> _Directions_
The entries are to be repeated exactly, with all pictures omitted.

> _Data to process_
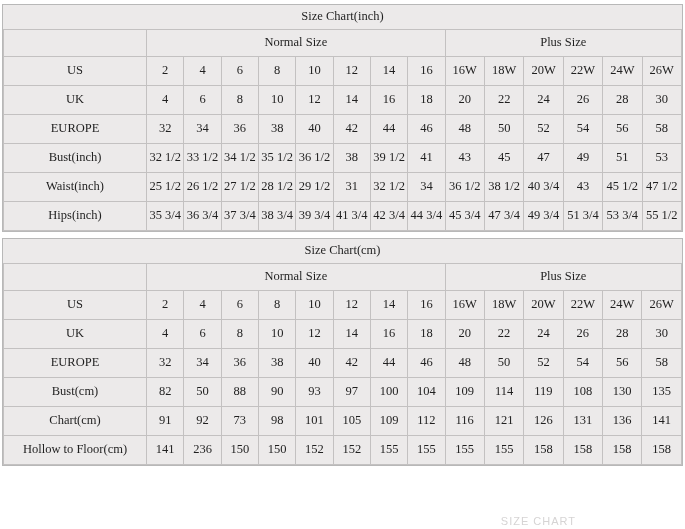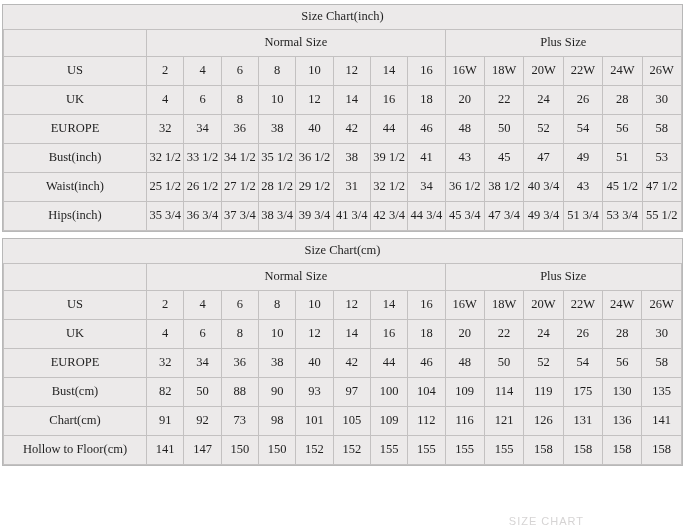--- a/index.html
+++ b/index.html
@@ -323,7 +323,7 @@
           <td>109</td>
           <td>114</td>
           <td>119</td>
-          <td>175</td>
+          <td>108</td>
           <td>130</td>
           <td>135</td>
         </tr>

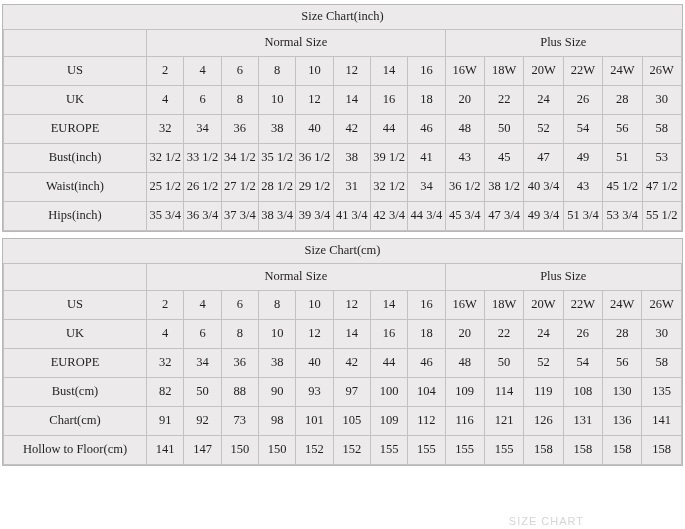--- a/index.html
+++ b/index.html
@@ -350,7 +350,7 @@
         <tr>
           <td class="rowlabel-wide">Hollow to Floor(cm)</td>
           <td>141</td>
-          <td>147</td>
+          <td>236</td>
           <td>150</td>
           <td>150</td>
           <td>152</td>

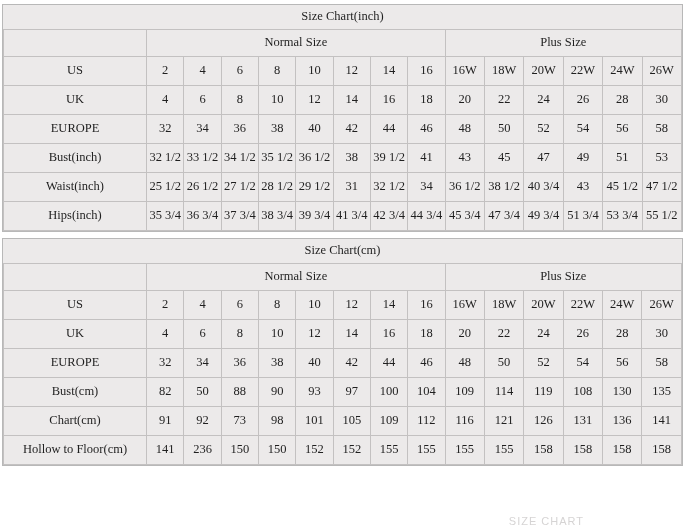--- a/index.html
+++ b/index.html
@@ -73,7 +73,7 @@
   }
   .watermark {
     position: absolute;
-    right: 13px;
+    right: 21px;
     bottom: 2px;
     font-size: 11px;
     color: #d6d4d4;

> _Output of the task_
--- a/index.html
+++ b/index.html
@@ -323,7 +323,7 @@
           <td>109</td>
           <td>114</td>
           <td>119</td>
-          <td>175</td>
+          <td>108</td>
           <td>130</td>
           <td>135</td>
         </tr>

--- a/index.html
+++ b/index.html
@@ -350,7 +350,7 @@
         <tr>
           <td class="rowlabel-wide">Hollow to Floor(cm)</td>
           <td>141</td>
-          <td>147</td>
+          <td>236</td>
           <td>150</td>
           <td>150</td>
           <td>152</td>

--- a/index.html
+++ b/index.html
@@ -73,7 +73,7 @@
   }
   .watermark {
     position: absolute;
-    right: 13px;
+    right: 21px;
     bottom: 2px;
     font-size: 11px;
     color: #d6d4d4;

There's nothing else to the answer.